What Is Monomorphisation with Context to C++

What is monomorphisation with context to C++?

Monomorphization means generating specialized versions of generic functions. If I write a function that extracts the first element of any pair:

fn first<A, B>(pair: (A, B)) -> A {
let (a, b) = pair;
return a;
}

and then I call this function twice:

first((1, 2));
first(("a", "b"));

The compiler will generate two versions of first(), one specialized to pairs of integers and one specialized to pairs of strings.

The name derives from the programming language term "polymorphism" — meaning one function that can deal with many types of data. Monomorphization is the conversion from polymorphic to monomorphic code.

What is reification?

Reification is the process of taking an abstract thing and creating a concrete thing.

The term reification in C# generics refers to the process by which a generic type definition and one or more generic type arguments (the abstract thing) are combined to create a new generic type (the concrete thing).

To phrase it differently, it is the process of taking the definition of List<T> and int and producing a concrete List<int> type.

To understand it further, compare the following approaches:

  • In Java generics, a generic type definition is transformed to essentially one concrete generic type shared across all allowed type argument combinations. Thus, multiple (source code level) types are mapped to one (binary level) type - but as a result, information about the type arguments of an instance is discarded in that instance (type erasure).

    1. As a side effect of this implementation technique, the only generic type arguments that are natively allowed are those types that can share the binary code of their concrete type; which means those types whose storage locations have interchangeable representations; which means reference types. Using value types as generic type arguments requires boxing them (placing them in a simple reference type wrapper).
    2. No code is duplicated in order to implement generics this way.
    3. Type information that could have been available at runtime (using reflection) is lost. This, in turn, means that specialization of a generic type (the ability to use specialized source code for any particular generic argument combination) is very restricted.
    4. This mechanism doesn't require support from the runtime environment.
    5. There are a few workarounds to retain type information that a Java program or a JVM-based language can use.
  • In C# generics, the generic type definition is maintained in memory at runtime. Whenever a new concrete type is required, the runtime environment combines the generic type definition and the type arguments and creates the new type (reification). So we get a new type for each combination of the type arguments, at runtime.

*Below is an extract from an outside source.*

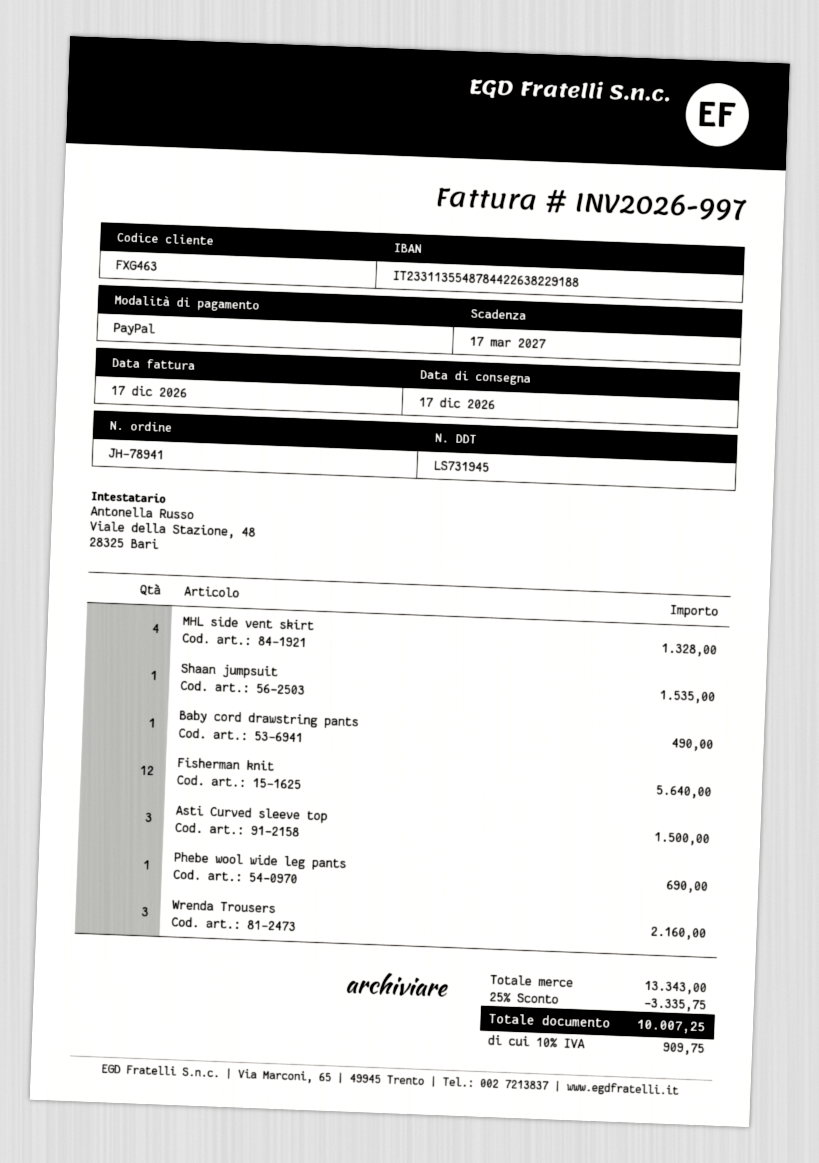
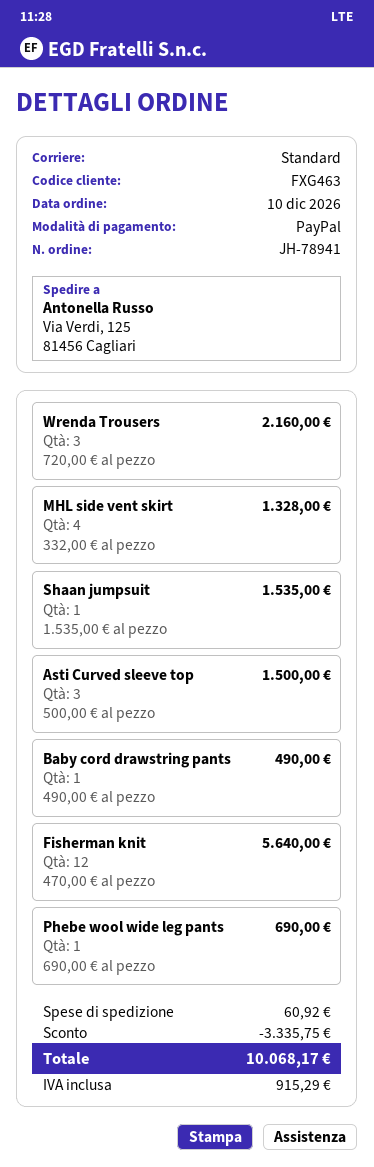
shipping: none -> 60.92
tax: 909.75 -> 915.29
total: 10007.25 -> 10068.17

    1. This implementation technique allows any kind of type argument combination to be instantiated. Using value types as generic type arguments does not cause boxing, since these types get their own implementation. (Boxing still exists in C#, of course - but it happens in other scenarios, not this one.)
    2. Code duplication could be an issue - but in practice it isn't, because sufficiently smart implementations (this includes Microsoft .NET and Mono) can share code for some instantiations.
    3. Type information is maintained, which allows specialization to an extent, by examining type arguments using reflection. However, the degree of specialization is limited, as a result of the fact that a generic type definition is compiled before any reification happens (this is done by compiling the definition against the constraints on the type parameters - thus, the compiler has to be able "understand" the definition even in the absence of specific type arguments).
    4. This implementation technique depends heavily on runtime support and JIT-compilation (which is why you often hear that C# generics have some limitations on platforms like iOS, where dynamic code generation is restricted).
    5. In the context of C# generics, reification is done for you by the runtime environment. However, if you want to more intuitively understand the difference between a generic type definition and a concrete generic type, you can always perform a reification on your own, using the System.Type class (even if the particular generic type argument combination you're instantiating didn't appear in your source code directly).
  • In C++ templates, the template definition is maintained in memory at compile time. Whenever a new instantiation of a template type is required in the source code, the compiler combines the template definition and the template arguments and creates the new type. So we get a unique type for each combination of the template arguments, at compile time.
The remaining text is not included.